We stood on the point, the right gorge angle she called it, and looked where she looked. “That narrow beach on Morris Island is where the Fifty-fourth Massachusetts Colored Infantry was butchered trying to dislodge the Confederates. Not to take anything away from those black warriors, you’ve got to admire the Southern fighting man. You don’t have to like his cause to know he and his pals were a tough, valiant bunch.”

We stood there for a while. The day was almost perfect, the sun warm, the harbor full of sailboats. Closer in, smaller, power-driven craft skimmed across the water. Libby walked to the right gorge and shaded her eyes, peering out toward the long, flat island. “Lots of ghosts out there,” she said. “Over here too. I just felt a breath tickling my cheek.”

“My gosh, I felt it too,” Koko said. “That wasn’t the breeze I felt.”

Libby put a hand on her arm. “Don’t worry, they won’t bother you. They are ghosts of a time when women were put on pedestals and cherished. You must be sensitive to spirits.”

“I’ve always thought so.”

“That doesn’t happen to everybody but I feel it all the time. I’ll be out here on the wall and suddenly I’ll get a feeling someone’s here with me…as if he’s just touched me or tried to whisper some mysterious thing in my ear. What about you two? You feel anything just then?”

Erin shook her head and Libby gave me a penetrating look. “I never feel anything,” I said. “I never think, I barely believe in people, and I let ghosts alone.”

“Shame on you. If there are spirits anywhere, how could they not be here? I feel a constant connection with the men who died here…Here comes Luke, you’re saved by the bell. I was about to break into lecturitis profundis of a kind that’s not covered on the tour.”

He came toward us from the left face, walking briskly along the edge of the wall. All his reticence from Saturday seemed gone and he greeted us warmly. “Good to see you,” he said, shaking hands. “Libby’s been awaiting your arrival nervously, to say the least.”
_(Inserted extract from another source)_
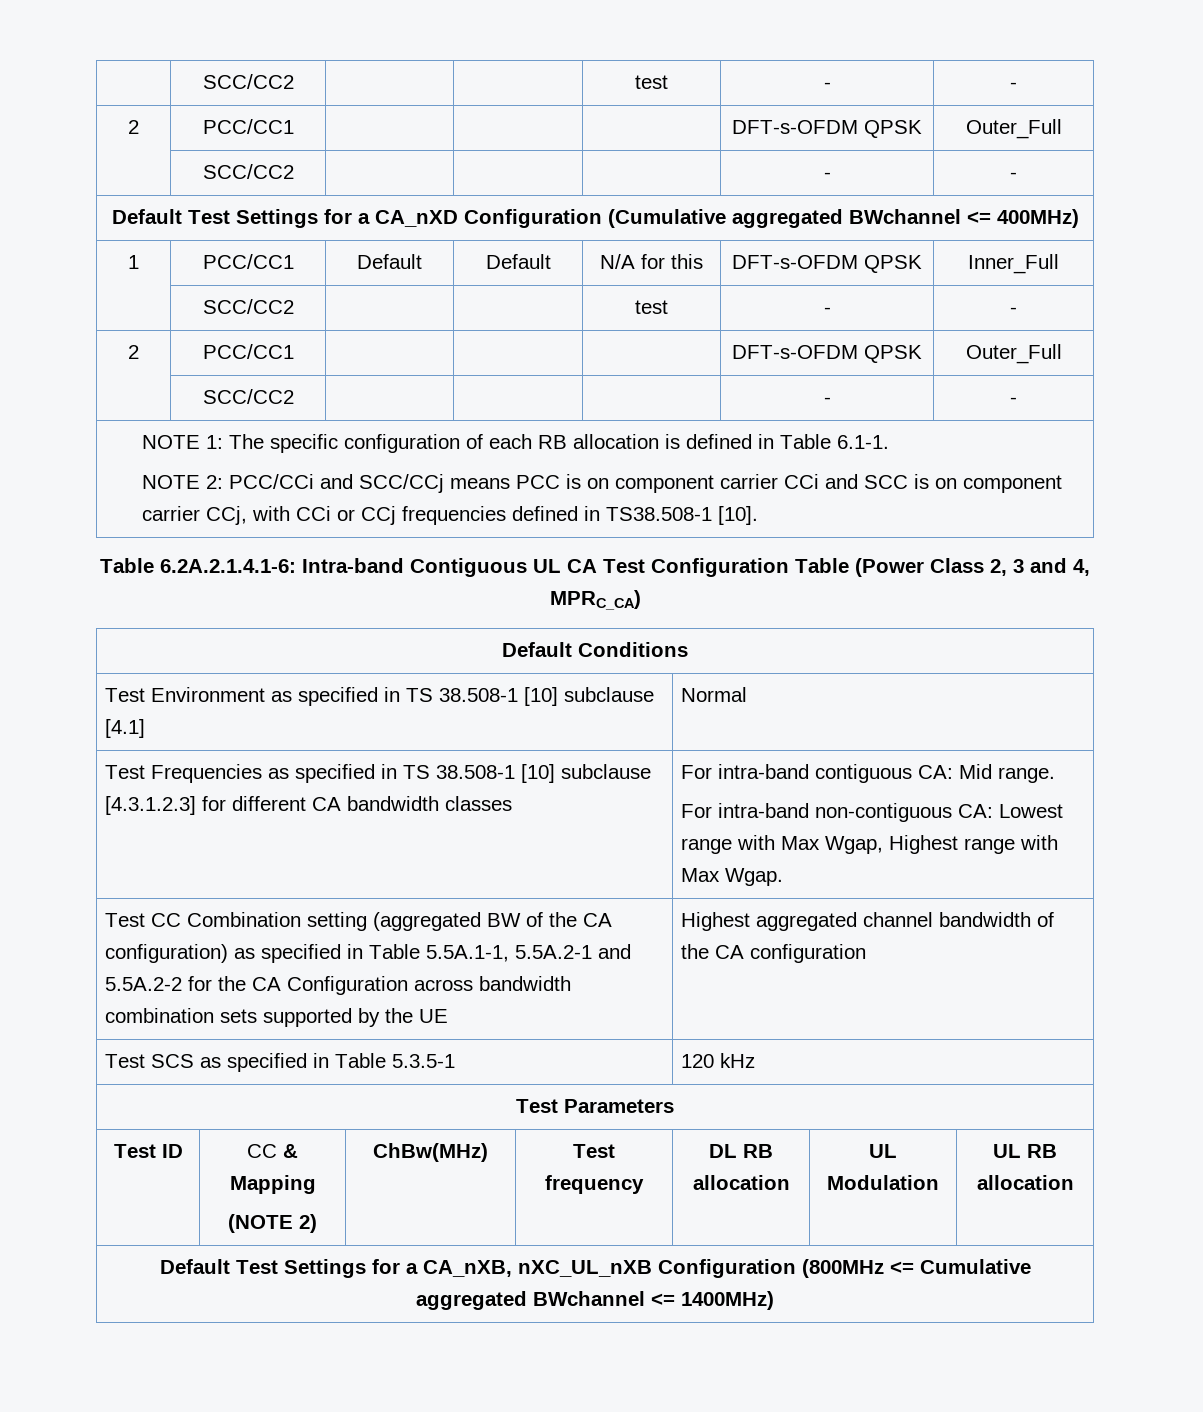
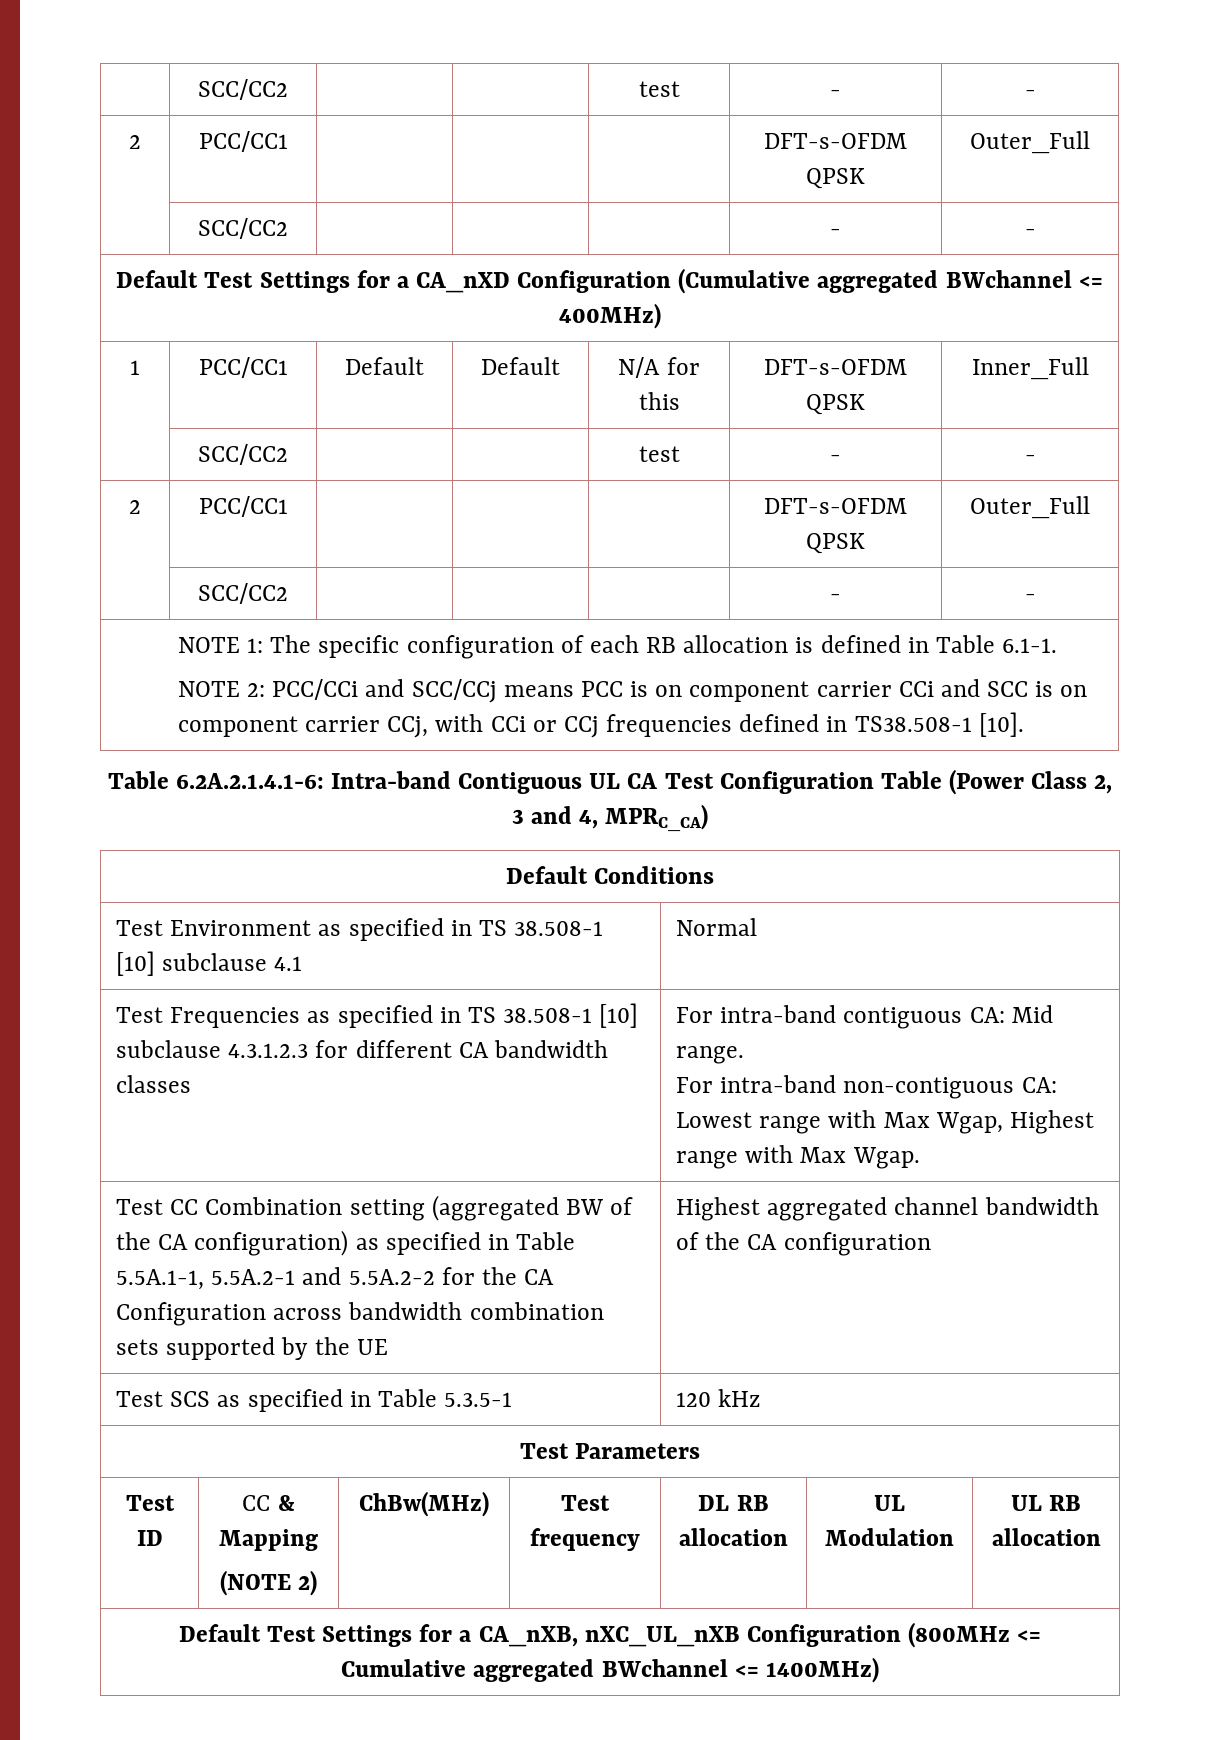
- Test Environment as specified in TS 38.508-1 [10] subclause [4.1] | Normal
+ Test Environment as specified in TS 38.508-1 [10] subclause 4.1 | Normal
- Test Frequencies as specified in TS 38.508-1 [10] subclause [4.3.1.2.3] for different CA bandwidth classes | For intra-band contiguous CA: Mid range.
+ Test Frequencies as specified in TS 38.508-1 [10] subclause 4.3.1.2.3 for different CA bandwidth classes | For intra-band contiguous CA: Mid range.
“Oh, stop. That’s not nerves, I’m just overworked. Too much to do, too little time.”

I introduced Erin and Luke shook her hand. “Glad you’re here. The more the merrier.”

“I’ve got to go down for a while,” Libby said. “Got a little housekeeping to do and a few last
fs
to cross before I turn in my paper tomorrow. Luke will show you around, give you the lay of the land. Pay attention, people, it gets dark here when the sun goes down.”

“It gets very dark, even on a clear night,” Luke said. “I’ve got a hunch tonight’ll be cloudy again. In any case, watch where you step. We don’t want any broken legs.”

He walked us around the ruin as the afternoon waned. We went through dark catacombs under the walls, and he told us what each of them had been. When we climbed back to the top, the tour boat was well out in the harbor.

“There she goes,” he said. “You’re officially stuck here till tomorrow.”